Sometimes You Have to be Profane to be Profound. Not.
By DERICKSON K. LAWRENCE and HANK MILLER

Tribune Archives, Governance, History, Law, Mt. Vernon, New York State, Op-Ed, People, Political Analysis, Westchester County, NY 2 Comments

Hank Miller

Derickson K. Lawrence

MOUNT VERNON, NY — March 6, 2020 — “I don’t need no fake-ass legislators who are allowing fear-mongering to try and go after our people,” said Assemblyman Michael Blake (D-The Bronx). He was allegedly referring to Senate Democrats who are looking to fix the nine–week old (as of this writing) criminal justice reform law. In a deep blue state and legislature, this sort of open fracture among liberal and progressive voices is good for democracy, even when neither side shows signs of backing down.

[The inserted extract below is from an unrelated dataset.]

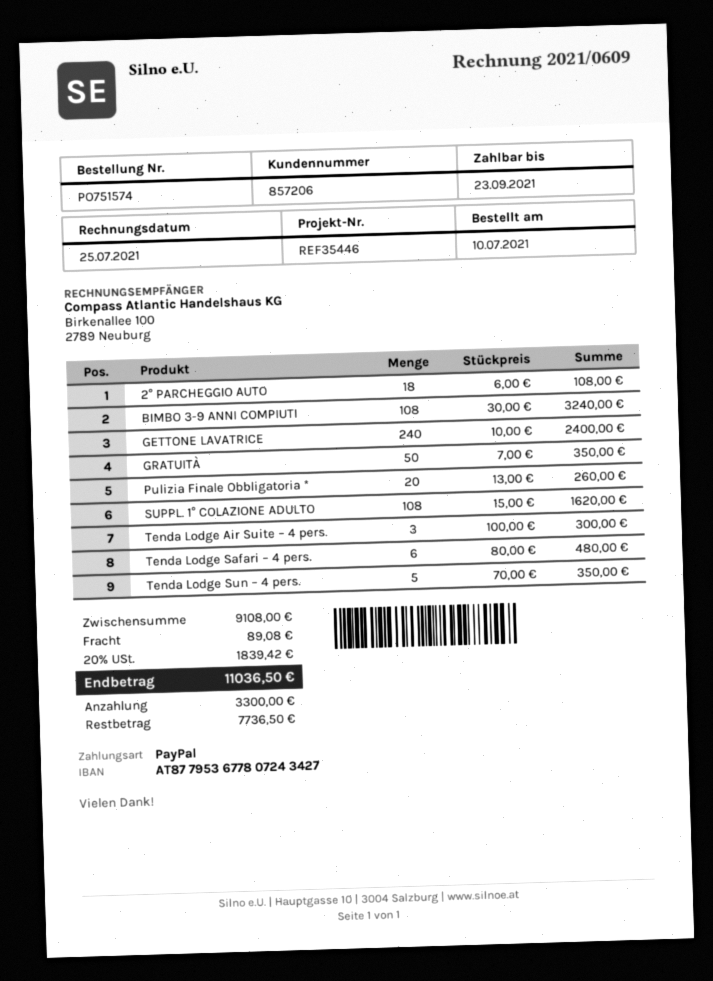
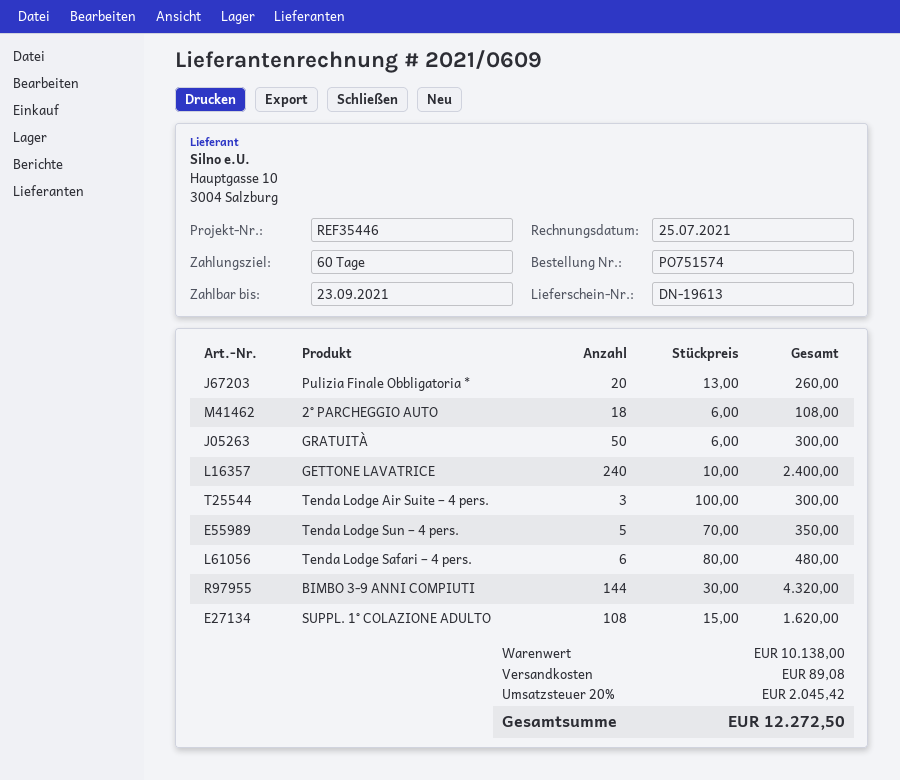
BIMBO 3-9 ANNI COMPIUTI: 108 x 30.00 = 3240.00 -> 144 x 30.00 = 4320.00
GRATUITÀ: 50 x 7.00 = 350.00 -> 50 x 6.00 = 300.00
subtotal: 9108.00 -> 10138.00
tax: 20% = 1839.42 -> 20% = 2045.42
total: 11036.50 -> 12272.50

Fighting for an end to cash bail, criminal justice advocates pulled out all the stops last year. The argument: the old practice created two tiers of the justice system: In one, wealthy people can bond out of jail and work out their cases upon release; in the other, poor people, often accused of low-level crimes, can’t afford bail and have their lives upended while awaiting trial. The bill signed by Governor Andrew M. Cuomo became law on January 1, 2020. But just days after the law took effect, all hell broke loose.

A spate of anti-Semitic attacks over the holidays, in New York City and surrounding areas, spurred critics of the bail law to call for a hate crime exemption to it. 

Independently, others have chimed in. High-ranking judges have called for rollbacks to protect people from possibly dangerous defendants being put back on the streets. Former Westchester County District Attorney, and  New York’s Chief Justice Janet DiFiore, as one example, called the new law “counterproductive”, as reported by the New York Post. “At this moment New York — alone in the nation – does not allow judges the discretion to consider the critically important factor of whether or a not a defendant poses a credible risk of danger to an identified person or groups of persons,” she said at her annual state of judiciary speech.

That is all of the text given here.